THE TASK » Search the data for the word "Libservices" and copy each line that has it.

[Source records]
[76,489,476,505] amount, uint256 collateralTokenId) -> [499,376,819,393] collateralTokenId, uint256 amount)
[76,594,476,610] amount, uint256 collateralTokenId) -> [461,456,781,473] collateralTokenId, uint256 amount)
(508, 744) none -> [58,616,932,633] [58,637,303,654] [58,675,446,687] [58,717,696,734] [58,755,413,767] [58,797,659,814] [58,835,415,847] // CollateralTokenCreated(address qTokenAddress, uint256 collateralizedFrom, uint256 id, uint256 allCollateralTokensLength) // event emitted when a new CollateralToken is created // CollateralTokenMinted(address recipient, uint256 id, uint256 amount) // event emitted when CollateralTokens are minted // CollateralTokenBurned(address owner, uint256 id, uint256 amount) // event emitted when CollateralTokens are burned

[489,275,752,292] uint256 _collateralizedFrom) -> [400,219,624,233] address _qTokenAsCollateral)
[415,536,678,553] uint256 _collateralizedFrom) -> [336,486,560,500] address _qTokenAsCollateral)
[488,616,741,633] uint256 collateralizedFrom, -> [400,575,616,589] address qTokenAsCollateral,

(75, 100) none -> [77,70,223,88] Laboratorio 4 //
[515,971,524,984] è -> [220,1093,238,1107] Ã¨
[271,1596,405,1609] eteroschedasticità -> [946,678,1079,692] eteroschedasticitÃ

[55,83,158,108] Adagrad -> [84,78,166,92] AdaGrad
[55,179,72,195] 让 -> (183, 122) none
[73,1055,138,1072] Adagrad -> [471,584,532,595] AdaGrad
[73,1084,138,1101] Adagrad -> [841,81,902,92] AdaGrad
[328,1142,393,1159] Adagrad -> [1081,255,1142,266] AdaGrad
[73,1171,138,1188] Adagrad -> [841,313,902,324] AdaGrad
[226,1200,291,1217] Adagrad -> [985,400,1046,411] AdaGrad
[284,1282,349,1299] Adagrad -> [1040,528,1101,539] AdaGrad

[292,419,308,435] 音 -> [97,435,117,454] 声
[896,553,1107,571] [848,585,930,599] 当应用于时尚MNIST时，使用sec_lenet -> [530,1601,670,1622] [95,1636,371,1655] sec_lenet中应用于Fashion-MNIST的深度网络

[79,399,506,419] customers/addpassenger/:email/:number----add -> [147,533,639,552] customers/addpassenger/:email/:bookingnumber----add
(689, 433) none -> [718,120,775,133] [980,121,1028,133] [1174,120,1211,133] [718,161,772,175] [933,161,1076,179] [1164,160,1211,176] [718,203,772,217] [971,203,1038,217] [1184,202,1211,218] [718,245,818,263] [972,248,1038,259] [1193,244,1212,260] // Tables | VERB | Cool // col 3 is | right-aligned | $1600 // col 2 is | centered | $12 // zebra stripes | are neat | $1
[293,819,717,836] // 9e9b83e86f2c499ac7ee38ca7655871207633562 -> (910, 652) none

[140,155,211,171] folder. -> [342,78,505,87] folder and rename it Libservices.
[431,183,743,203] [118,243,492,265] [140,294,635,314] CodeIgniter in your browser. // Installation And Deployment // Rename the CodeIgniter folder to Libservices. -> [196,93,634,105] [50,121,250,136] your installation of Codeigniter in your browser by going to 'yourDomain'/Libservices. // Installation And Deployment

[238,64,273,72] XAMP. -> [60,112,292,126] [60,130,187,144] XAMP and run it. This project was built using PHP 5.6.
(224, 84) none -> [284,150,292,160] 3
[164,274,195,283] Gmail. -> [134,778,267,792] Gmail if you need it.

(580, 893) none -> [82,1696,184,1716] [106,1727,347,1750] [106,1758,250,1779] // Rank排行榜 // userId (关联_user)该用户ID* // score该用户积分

SOLUTION FOR THIS EXERCISE »
[140,155,211,171] folder. -> [342,78,505,87] folder and rename it Libservices.
[431,183,743,203] [118,243,492,265] [140,294,635,314] CodeIgniter in your browser. // Installation And Deployment // Rename the CodeIgniter folder to Libservices. -> [196,93,634,105] [50,121,250,136] your installation of Codeigniter in your browser by going to 'yourDomain'/Libservices. // Installation And Deployment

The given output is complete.